Concept Gradient: Concept-based Interpretation Without Linear Assumption
Andrew Bai, Chih-Kuan Yeh, Pradeep Ravikumar, Neil Y. C. Lin, Cho-Jui Hsieh
TL;DR
Concept Gradient (CG) extends concept-based interpretation beyond the linear assumption of Concept Activation Vector (CAV) by deriving a gradient-based sensitivity of the model output to concept functions $g: \mathbb{R}^d \to \mathbb{R}^m$ via $R_{\text{CG}}(x; f, g) = \nabla g(x)^{\dagger} \nabla f(x)$. CG unifies and generalizes CAV and GC by explicitly chaining gradients through the shared input space, recovering the derivative $h'(c)$ when a local inverse exists, and reducing to CAV in the linear case.

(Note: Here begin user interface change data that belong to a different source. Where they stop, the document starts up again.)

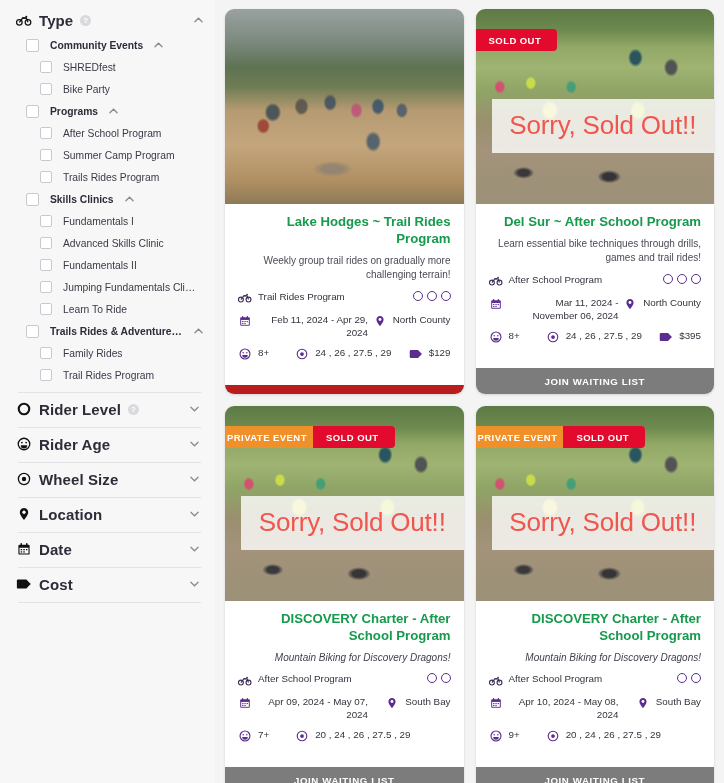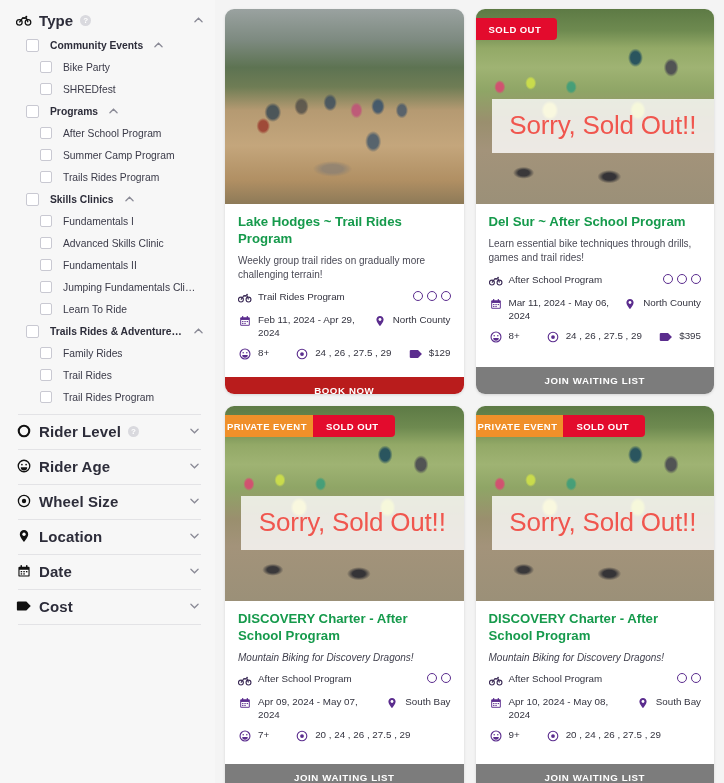"SOLD OUT" .badges { top: 9px -> 20px }
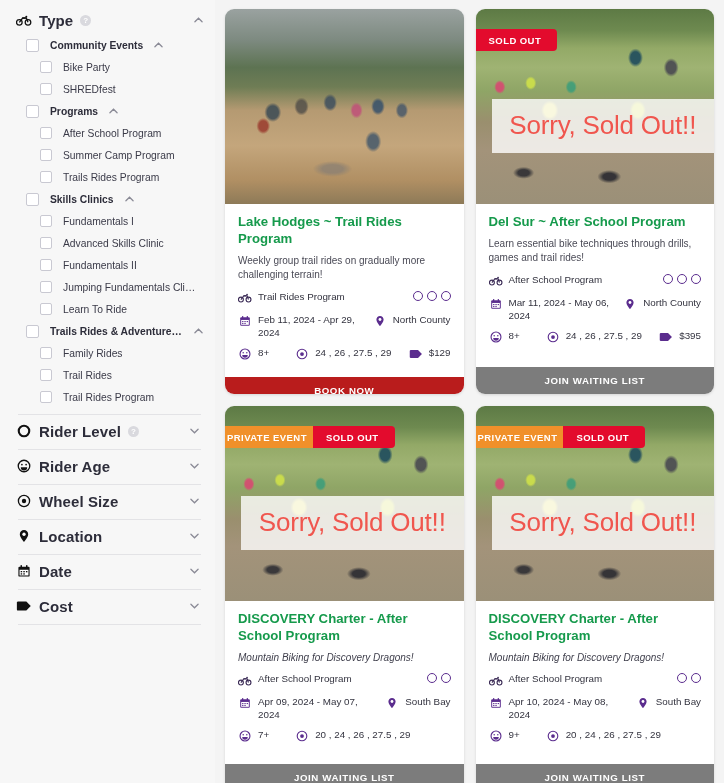"Bike Party" div.cb-row { order: before "SHREDfest" -> after "SHREDfest" }
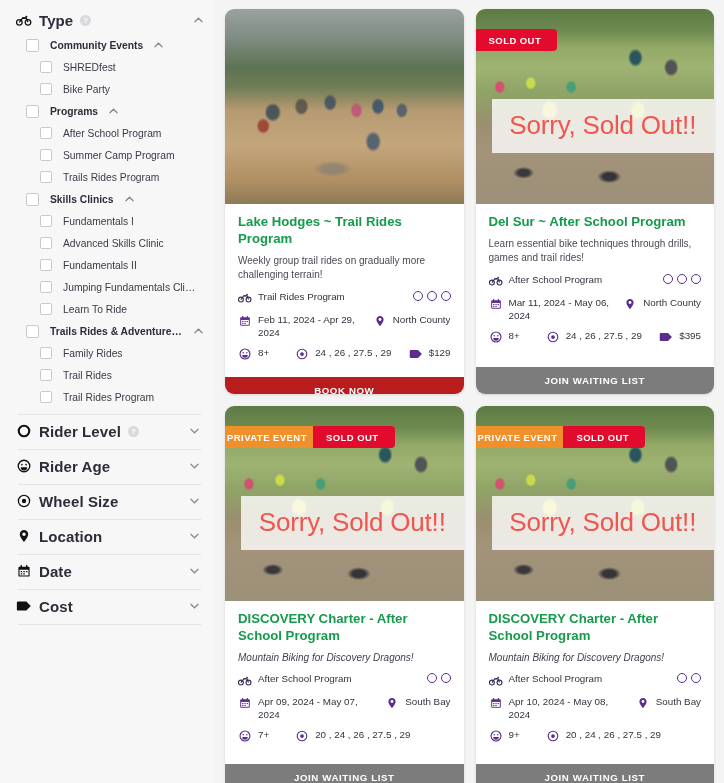"Lake Hodges ~ Trail Rides" .card-body { padding: 10px 13px 8px 13px -> 10px 13px 16px 13px; text-align: none -> right }
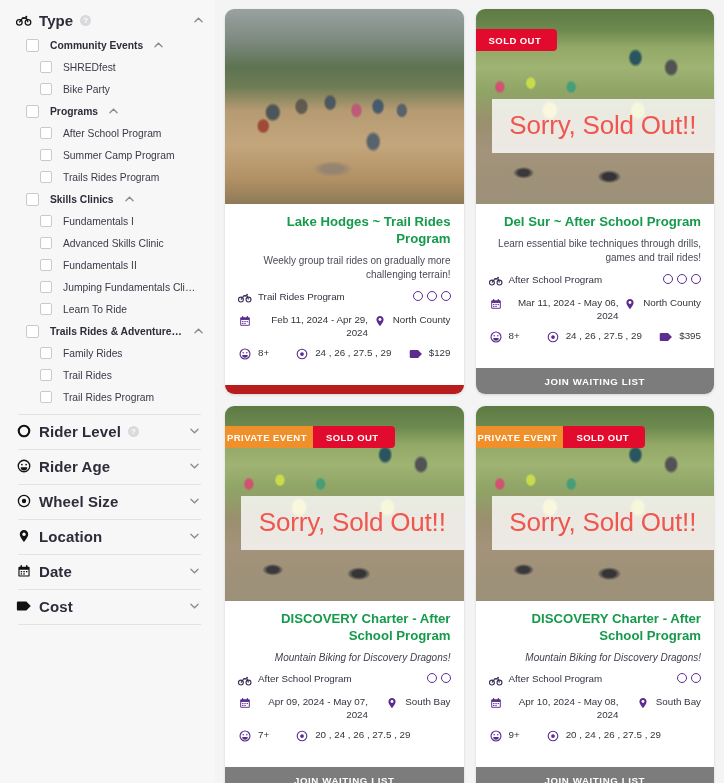"Mar 11, 2024 - May" span.meta-text { text: May -> November }
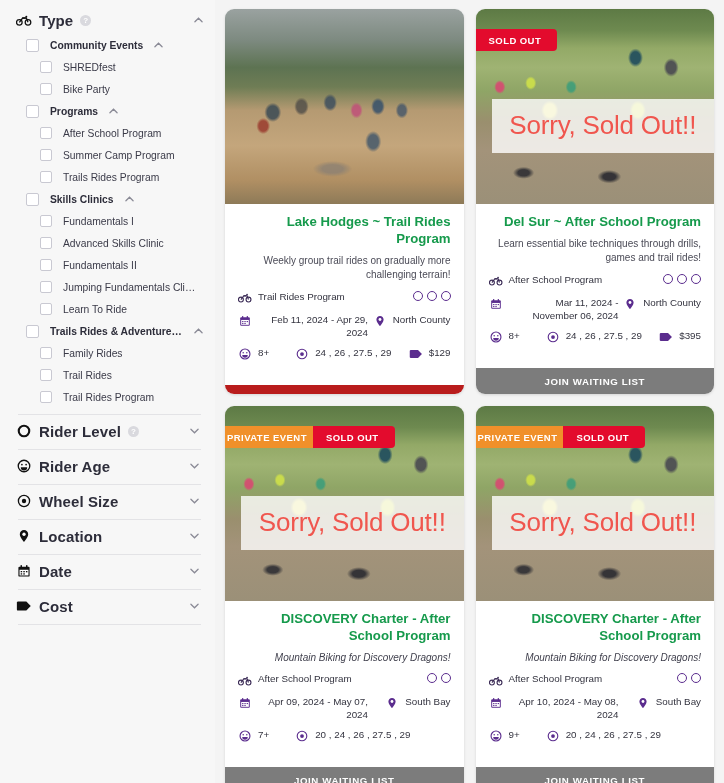"Trail Rides" div.cb-row { html: <div> <span></span> <span>Trail Rides</span> </div> -> none }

Empirically, CG outperforms CAV on fine-grained image datasets (CUB, AwA2) in both local and global concept attribution and yields qualitatively coherent explanations across semantic levels, including a medical case study on mortality risk that aligns with literature. The work also provides practical guidance for implementing CG, including concept model training via finetuning, layer selection strategies, and normalization considerations, while acknowledging limitations related to differentiability and the need for representative concept data. Overall, CG offers a principled, non-linear, gradient-based framework for post-hoc concept explanations with demonstrated benefits for trust, debugging, and domain-specific decision support.
Abstract
Concept-based interpretations of black-box models are often more intuitive for humans to understand. The most widely adopted approach for concept-based interpretation is Concept Activation Vector (CAV). CAV relies on learning a linear relation between some latent representation of a given model and concepts. The linear separability is usually implicitly assumed but does not hold true in general. In this work, we started from the original intent of concept-based interpretation and proposed Concept Gradient (CG), extending concept-based interpretation beyond linear concept functions. We showed that for a general (potentially non-linear) concept, we can mathematically evaluate how a small change of concept affecting the model's prediction, which leads to an extension of gradient-based interpretation to the concept space. We demonstrated empirically that CG outperforms CAV in both toy examples and real world datasets.